Source data
»»
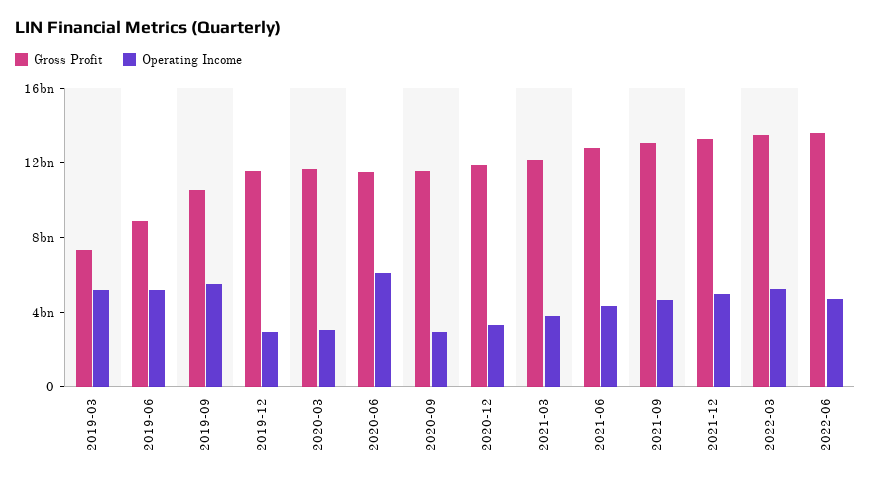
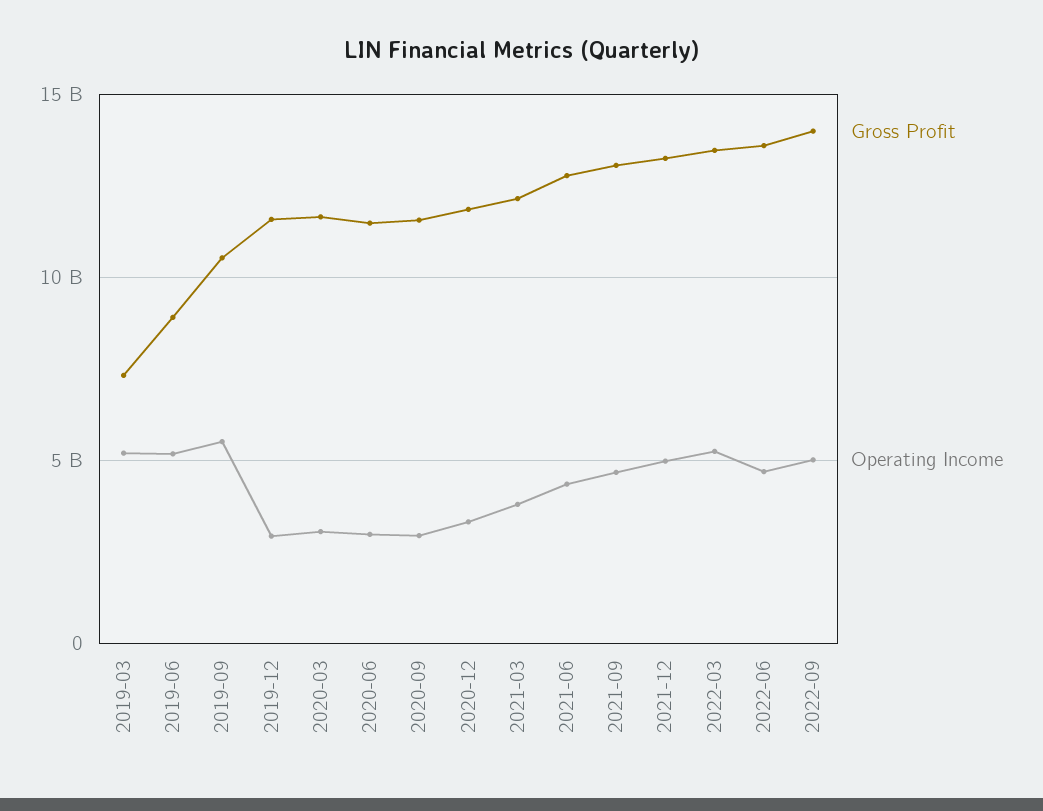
Operating Income, 2020-06: 6000000000 -> 3000000000
Gross Profit, 2022-09: none -> 14000000000
Operating Income, 2022-09: none -> 5000000000

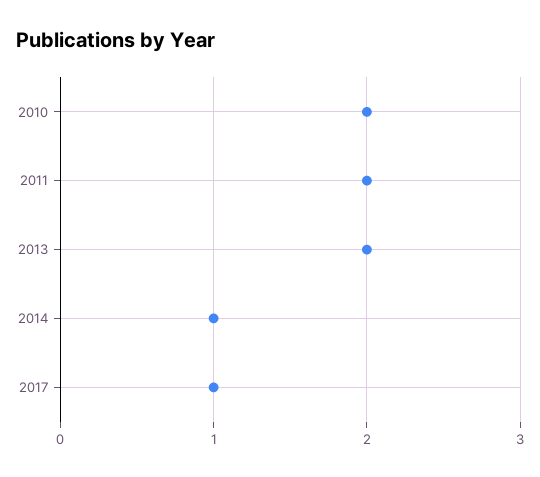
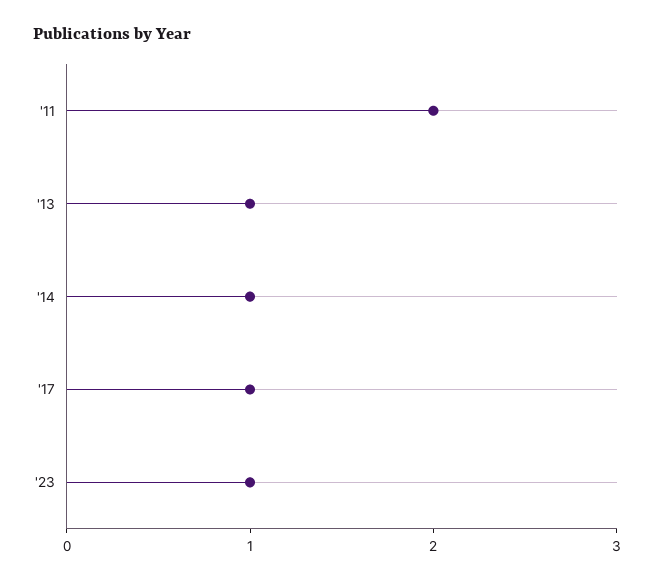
2010: 2 -> none
2013: 2 -> 1
'23: none -> 1

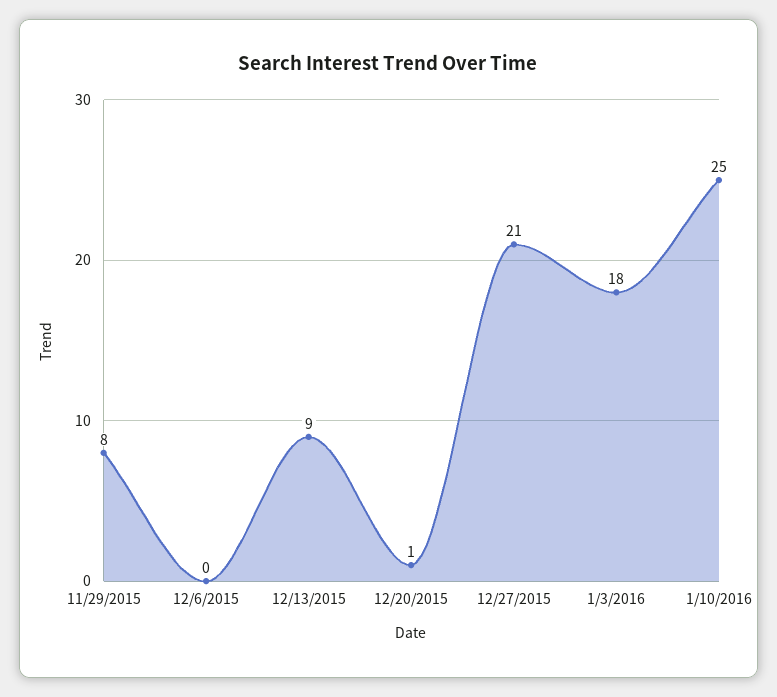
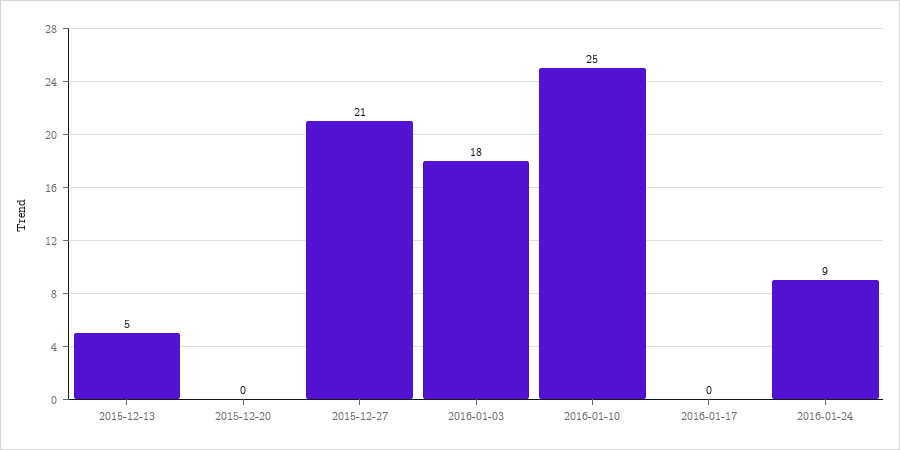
11/29/2015: 8 -> none
12/6/2015: 0 -> none
12/13/2015: 9 -> 5
12/20/2015: 1 -> 0
2016-01-17: none -> 0
2016-01-24: none -> 9

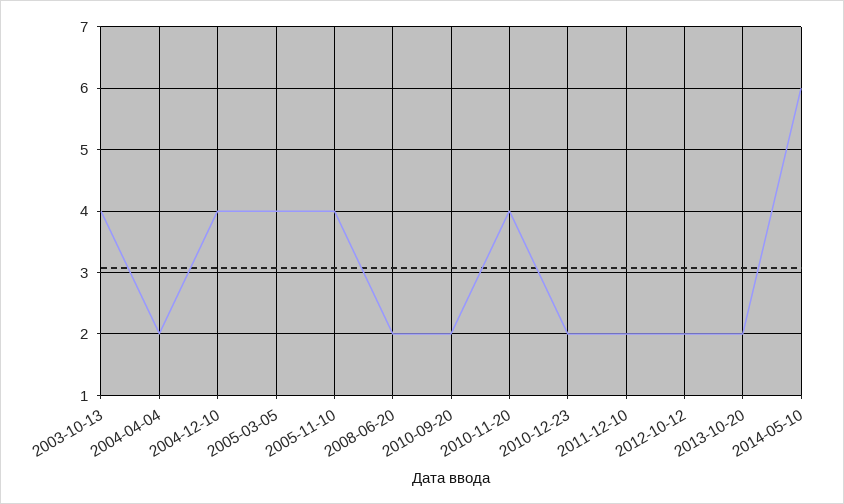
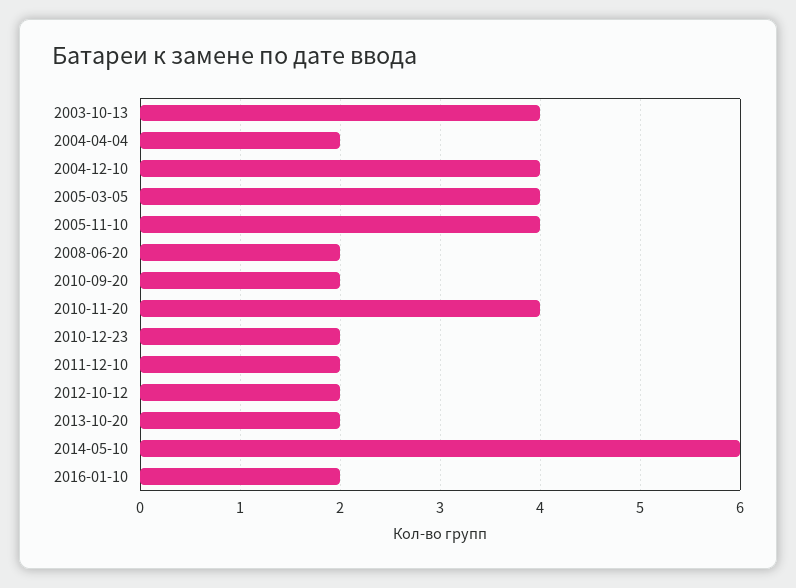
2016-01-10: none -> 2

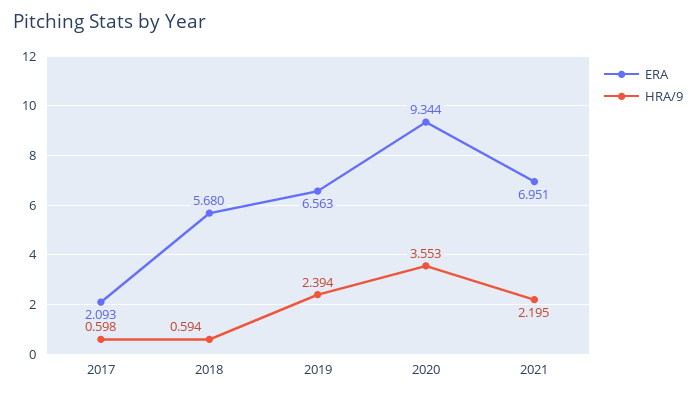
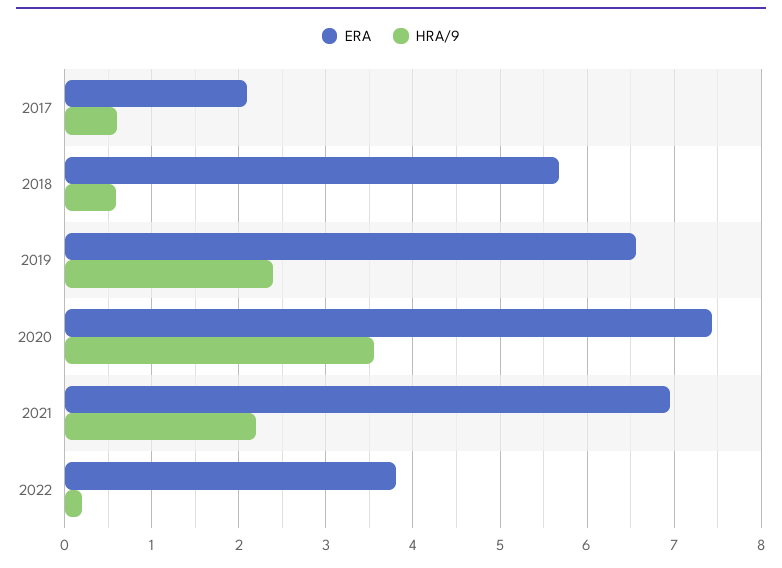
ERA, 2020: 9.344 -> 7.4
ERA, 2022: none -> 3.8
HRA/9, 2022: none -> 0.2

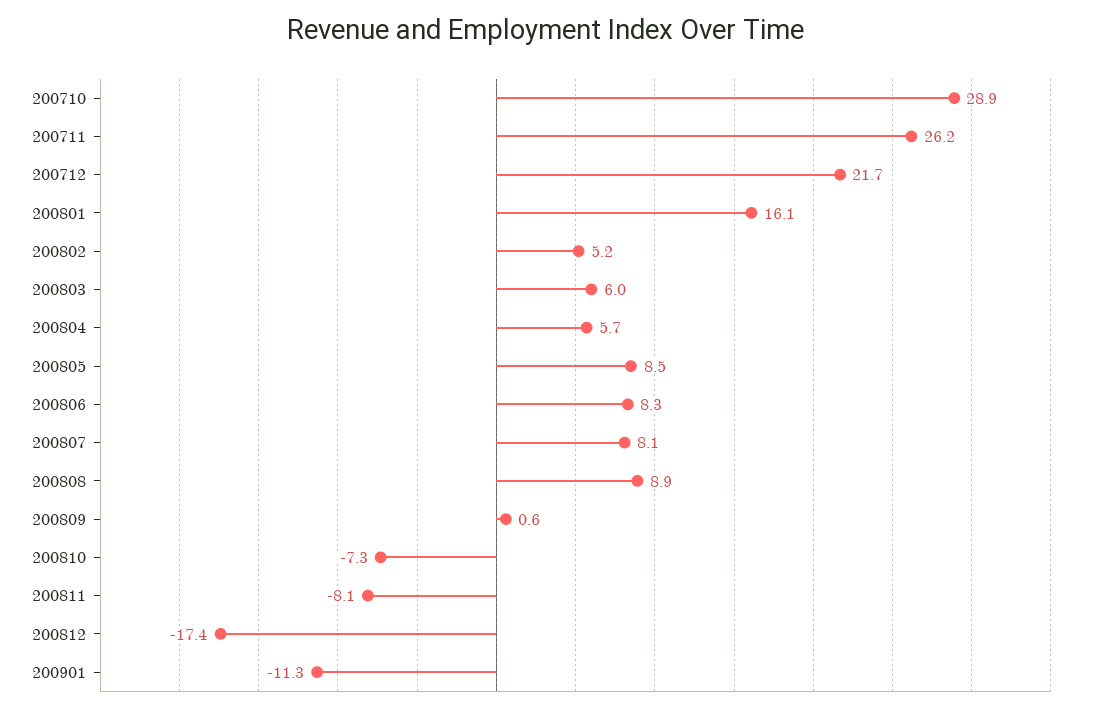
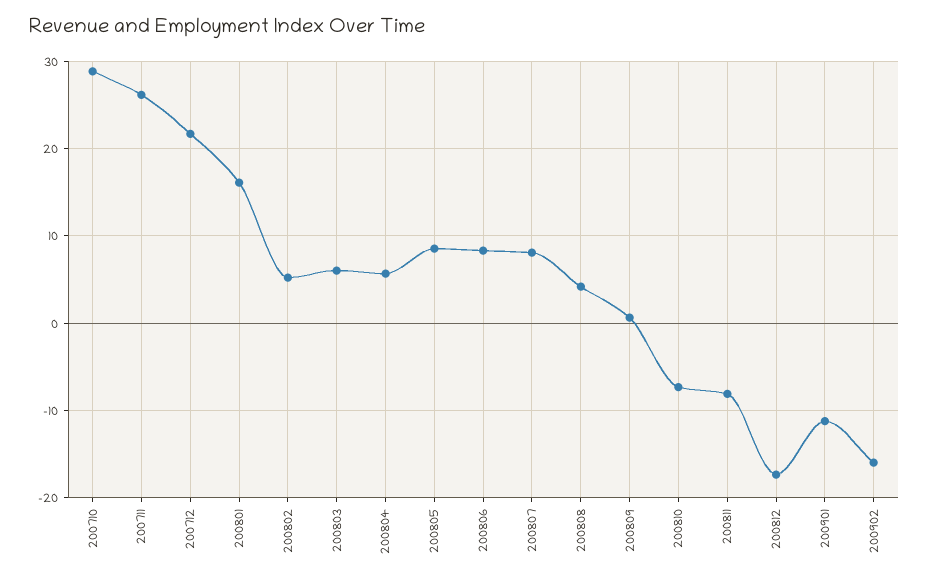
200808: 8.9 -> 4
200902: none -> -16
««
§ **Exercise aim**
Look through the entries above; copy every line holding the string "Operating".

§ **Result for this task**
Operating Income, 2020-06: 6000000000 -> 3000000000
Operating Income, 2022-09: none -> 5000000000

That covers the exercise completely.